Yup, I definitely think that there are some tools which are great to buy at harbor freight, and then others to stay away from. Like others have said, it also depends on what kind of work you do and what kind of uptime you require for your paycheck.

It is definitely hit or miss. Also, scaling expectations helps. For the most part, any tool I buy there, I consider to be disposable, or at least the first one to figure out if I want a nicer version. I bought the midi lathe many years ago to try out, and it still serves me well today. I do plan on getting a laguna in the future, but this one is working well enough for me now.

I did have a fiberglass handle shatter on a hammer once. I just laughed and threw it away and bought another one the next time I was there. Haha.

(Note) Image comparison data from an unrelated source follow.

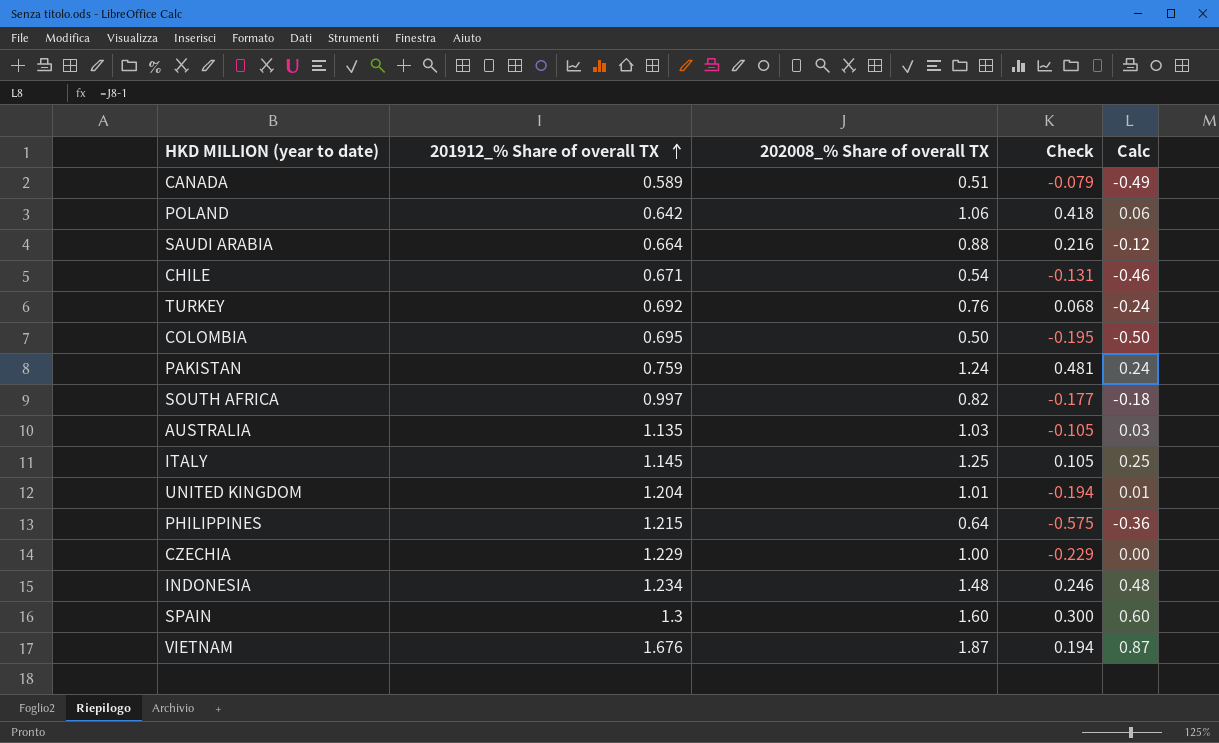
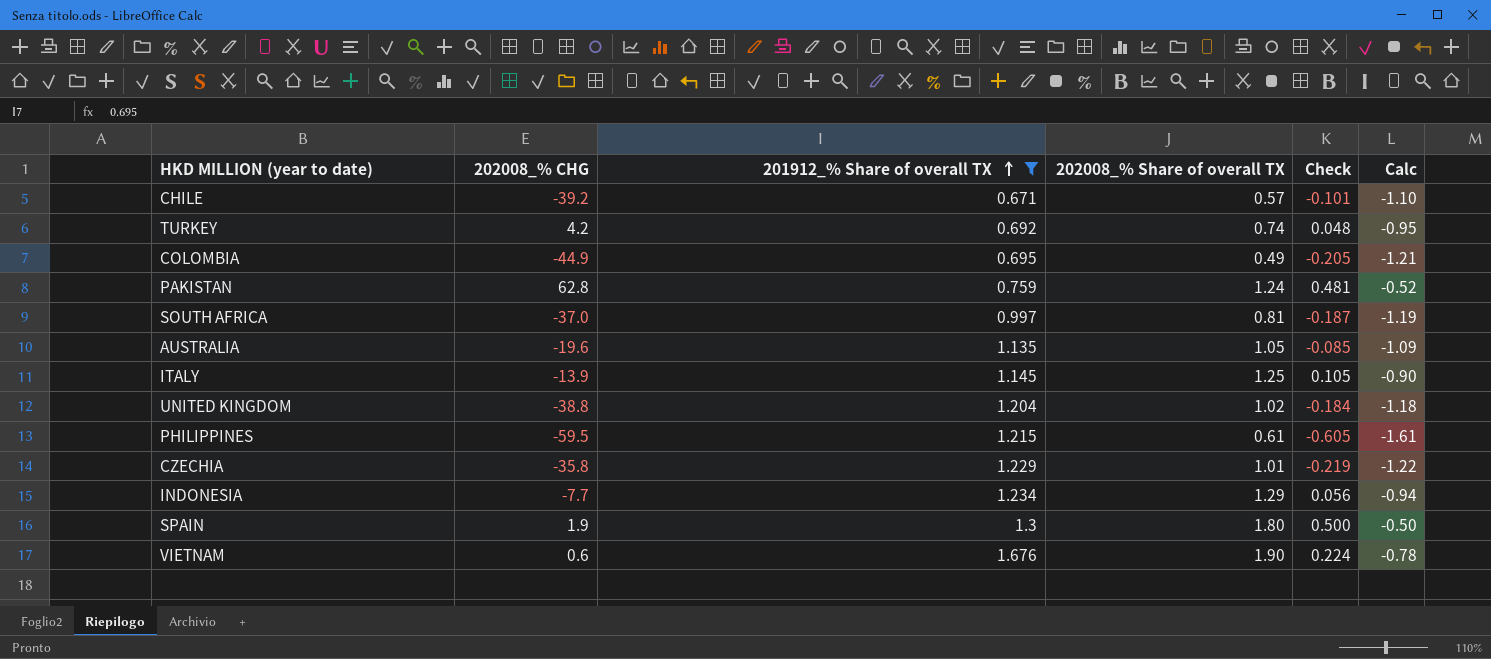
filter: none -> 201912_% Share of overall TX >= 0.671
column 202008_% CHG | position: none -> 2
column Calc | formula: [202008_% Share of overall TX] - 1 -> [Check] - 1
CHILE | 202008_% Share of overall TX: 0.54 -> 0.57
CHILE | Check: -0.131 -> -0.101
TURKEY | 202008_% Share of overall TX: 0.76 -> 0.74
TURKEY | Check: 0.068 -> 0.048
COLOMBIA | 202008_% Share of overall TX: 0.50 -> 0.49
COLOMBIA | Check: -0.195 -> -0.205
SOUTH AFRICA | 202008_% Share of overall TX: 0.82 -> 0.81
SOUTH AFRICA | Check: -0.177 -> -0.187
AUSTRALIA | 202008_% Share of overall TX: 1.03 -> 1.05
AUSTRALIA | Check: -0.105 -> -0.085
UNITED KINGDOM | 202008_% Share of overall TX: 1.01 -> 1.02
UNITED KINGDOM | Check: -0.194 -> -0.184
PHILIPPINES | 202008_% Share of overall TX: 0.64 -> 0.61
PHILIPPINES | Check: -0.575 -> -0.605
CZECHIA | 202008_% Share of overall TX: 1.00 -> 1.01
CZECHIA | Check: -0.229 -> -0.219
INDONESIA | 202008_% Share of overall TX: 1.48 -> 1.29
INDONESIA | Check: 0.246 -> 0.056
SPAIN | 202008_% Share of overall TX: 1.60 -> 1.80
SPAIN | Check: 0.300 -> 0.500
VIETNAM | 202008_% Share of overall TX: 1.87 -> 1.90
VIETNAM | Check: 0.194 -> 0.224

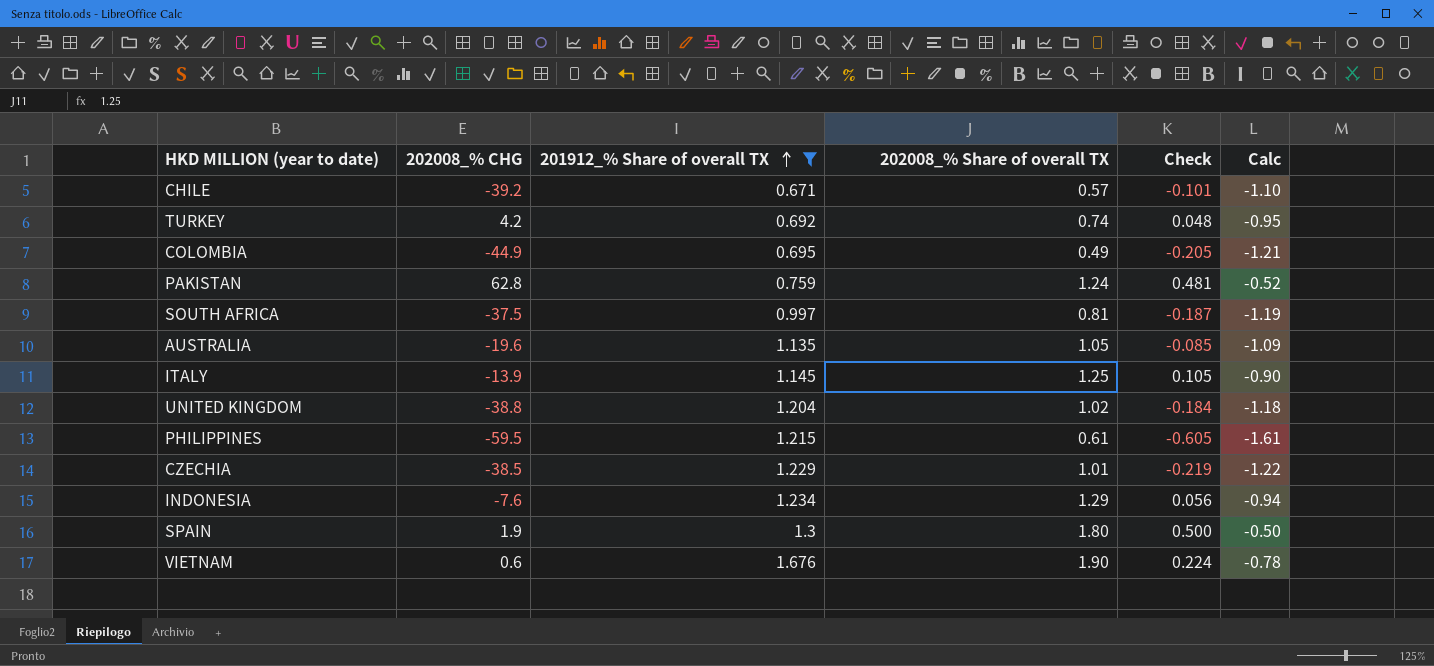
SOUTH AFRICA | 202008_% CHG: -37.0 -> -37.5
CZECHIA | 202008_% CHG: -35.8 -> -38.5
INDONESIA | 202008_% CHG: -7.7 -> -7.6

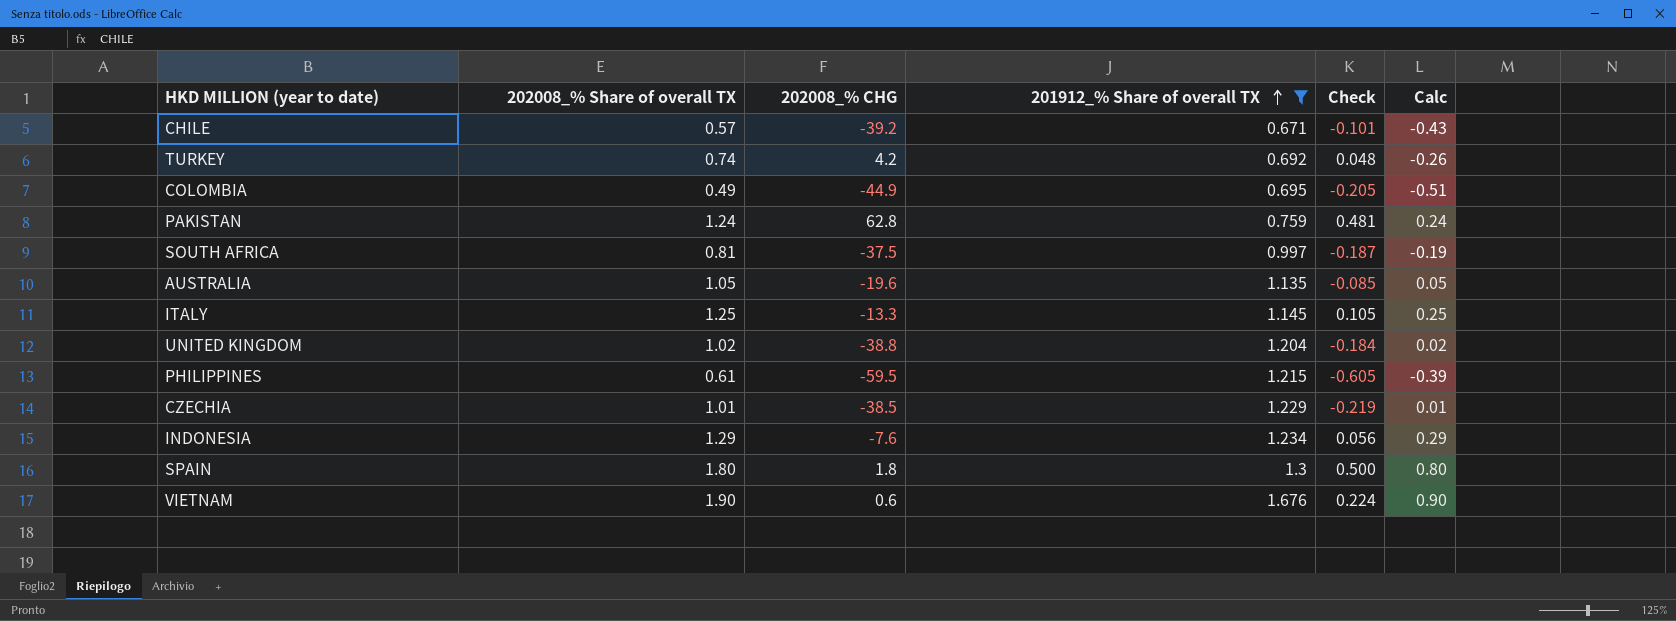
column 202008_% Share of overall TX | position: 4 -> 2
column Calc | formula: [Check] - 1 -> [202008_% Share of overall TX] - 1
ITALY | 202008_% CHG: -13.9 -> -13.3
SPAIN | 202008_% CHG: 1.9 -> 1.8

Now, as to help you, here is one option: I would try would be to use a hardened steel center punch and see if you can knock the piece of hex key loose and out of the screw.
 
Yup, that's probably too small for the job. But there's not much choice in flush/snagless bolt heads that size either. Although should one expect the allen wrench to snap off a tad higher up?
it depends. I snapped a 6 mm allen socket off the first time out of the box. probably due to their heat treating process.
 
lots of videos out there with reviews on the good, the bad & the ugly at HF

there's a Russian(?)-American guy out there with more than a few. David Piccutto, the Drunken Woodworker/Make Something guy has some

I like their clamps. $3, $4, $5 & $6 for their 6-in, 12-in, 18-in & 24-in are a good deal for solid clamps. you can never have too many and theirs are more than worth the price. you can stock your shop and not spend a lot

i dig their giveaway small LED lamps/flashlights. keep a couple lying around the house, in the shop, the brewery lab, the car... replace the batteries when necessary, toss the things out & get new ones when they die. either free with purchase or $3, $4

moving blankets are decent. keep a couple large ones in the car for emergencies

the only power tool I ever bought there was a cheap Dremel clone that didn't have enough power to use as an electric toothbrush.

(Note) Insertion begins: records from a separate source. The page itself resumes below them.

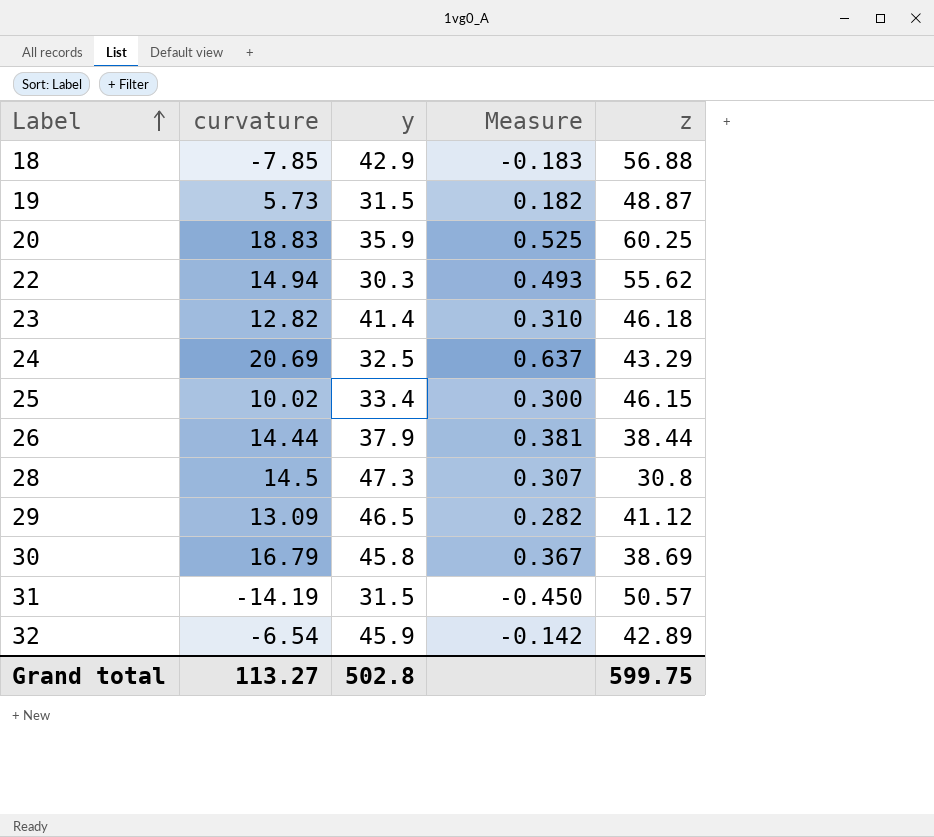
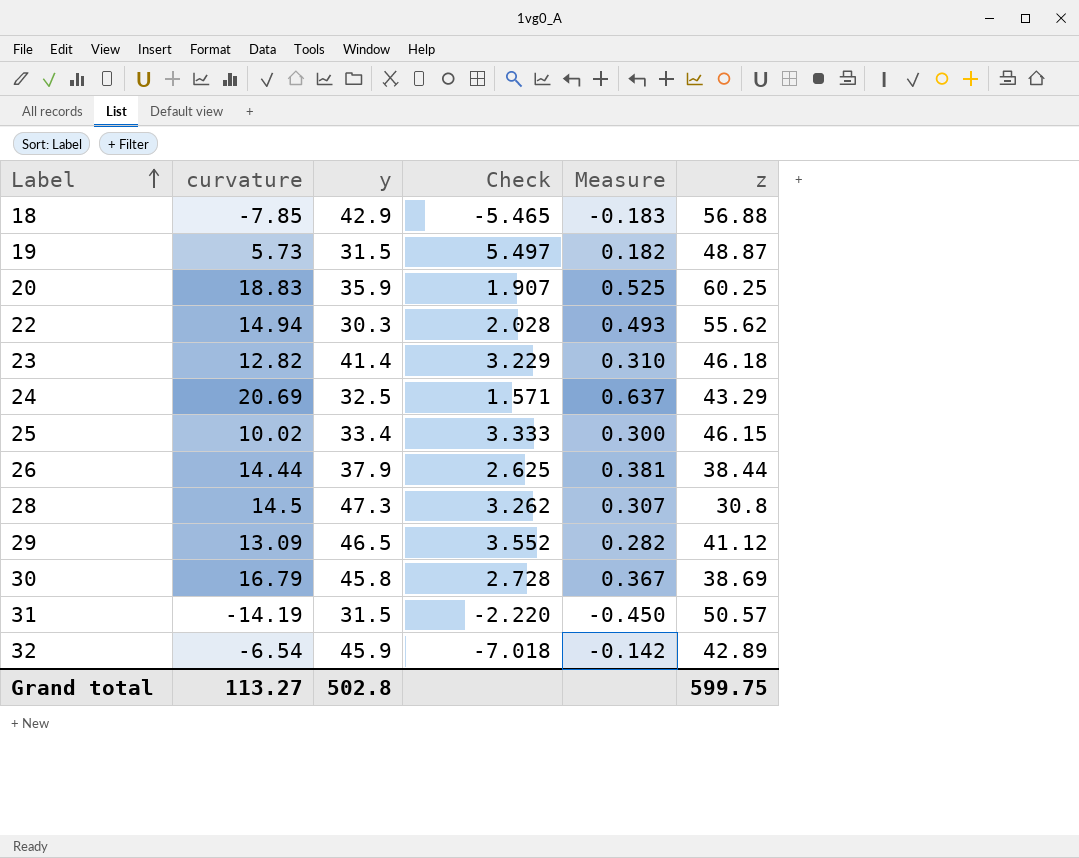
column Check | formula: none -> [y] / [curvature]

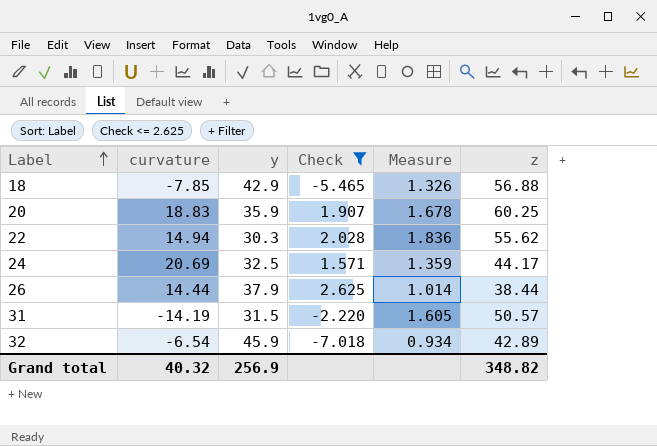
filter: none -> Check <= 2.625
column Measure | formula: [curvature] / [y] -> [z] / [y]
24 | z: 43.29 -> 44.17
Grand total | curvature: 113.27 -> 40.32
Grand total | y: 502.8 -> 256.9
Grand total | z: 599.75 -> 348.82

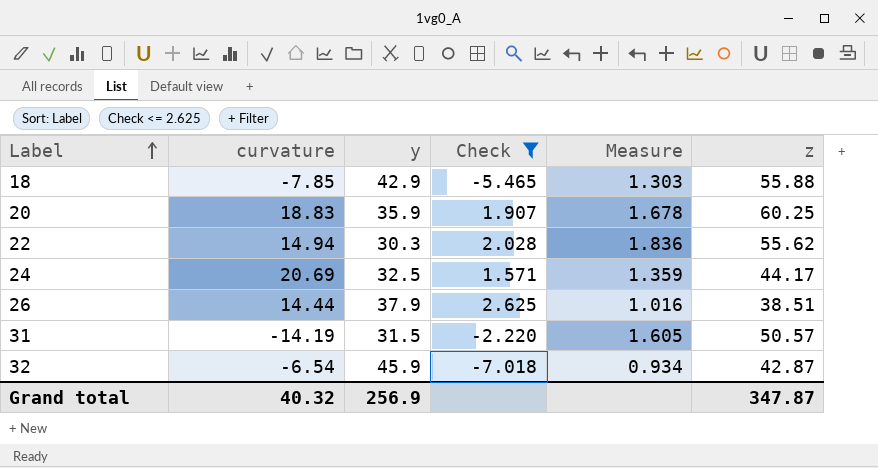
18 | Measure: 1.326 -> 1.303
18 | z: 56.88 -> 55.88
26 | Measure: 1.014 -> 1.016
26 | z: 38.44 -> 38.51
32 | z: 42.89 -> 42.87
Grand total | z: 348.82 -> 347.87

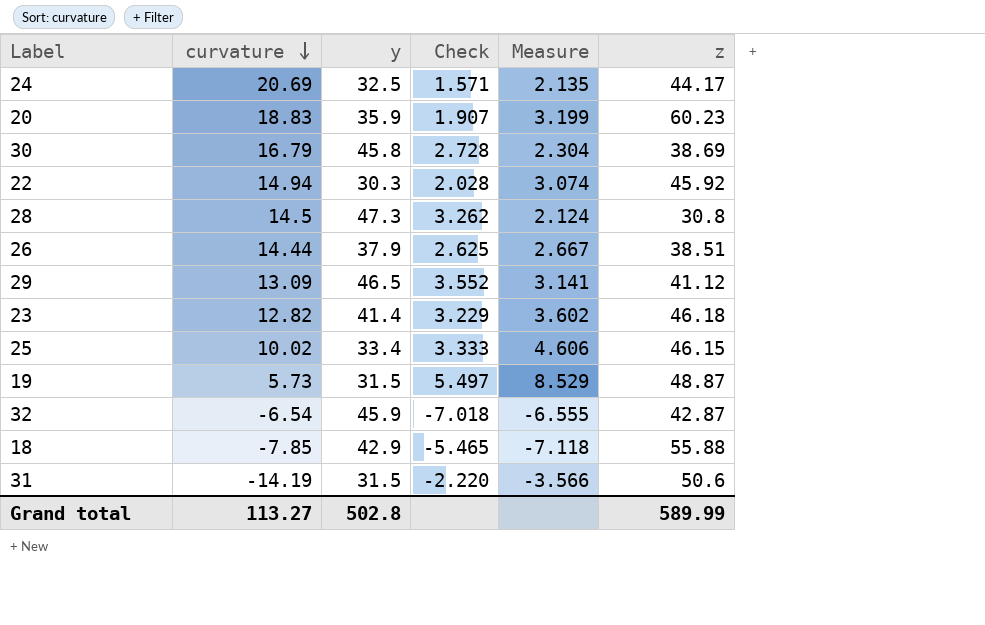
filter: Check <= 2.625 -> none
row order: Label ascending -> curvature descending
column Measure | formula: [z] / [y] -> [z] / [curvature]
20 | z: 60.25 -> 60.23
22 | z: 55.62 -> 45.92
31 | z: 50.57 -> 50.6
Grand total | curvature: 40.32 -> 113.27
Grand total | y: 256.9 -> 502.8
Grand total | z: 347.87 -> 589.99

Plastic ammo boxes are decent for $8. Zip ties. Got a tool bag I use as a gig bag

Lotsa decent stuff. You just gotta be aware of the limitations
 
Last edited:
The HF $2 PVC coated mechanic's gloves are the bee's knees. I bought them for a brake job expecting to throw them out afterward but instead tossed them in the wash with some old towels and they came out like new. Then I used them to throw a set of quick struts on my car and they performed admirably. Then I put them on to protect my hands while trimming some branches and ripping some stray roots out of the yard, mission accomplished. Next I wore them while spreading peat moss and grass seed, then I mulched around trees and they're still holding up surprisingly well. I've washed them maybe a half dozen times and they are still keeping their shape and the pvc remains flexible and grippy. Last time I used them it was to help a neighbor move some furniture; the extra grip they gave made the work easier while protecting my hands from splinters and pointy edges. I'd buy a few more pairs if the dang things ever wear out but that could still be a while.
 
Last edited:
I feel it is a bit excessive to poo-poo a store on one broken tool. Especially a tool that is not heavy duty in the first place. I have used hex keys that were not from Harbor Freight and while they did not break they twisted like a stick of Twizzler.
 
Now, as to help you, here is one option: I would try would be to use a hardened steel center punch and see if you can knock the piece of hex key loose and out of the screw.
Another good idea! Use some WD-40 with it.
 
Secondly, given the location of the clean break, I assume this was a ball-end hex. Theweak point is the ball head, especially given the small size, aclean shear is not surprising.
That's a good point, although we better not assume anything. A 2.5 mm allen tool is already thin to start with.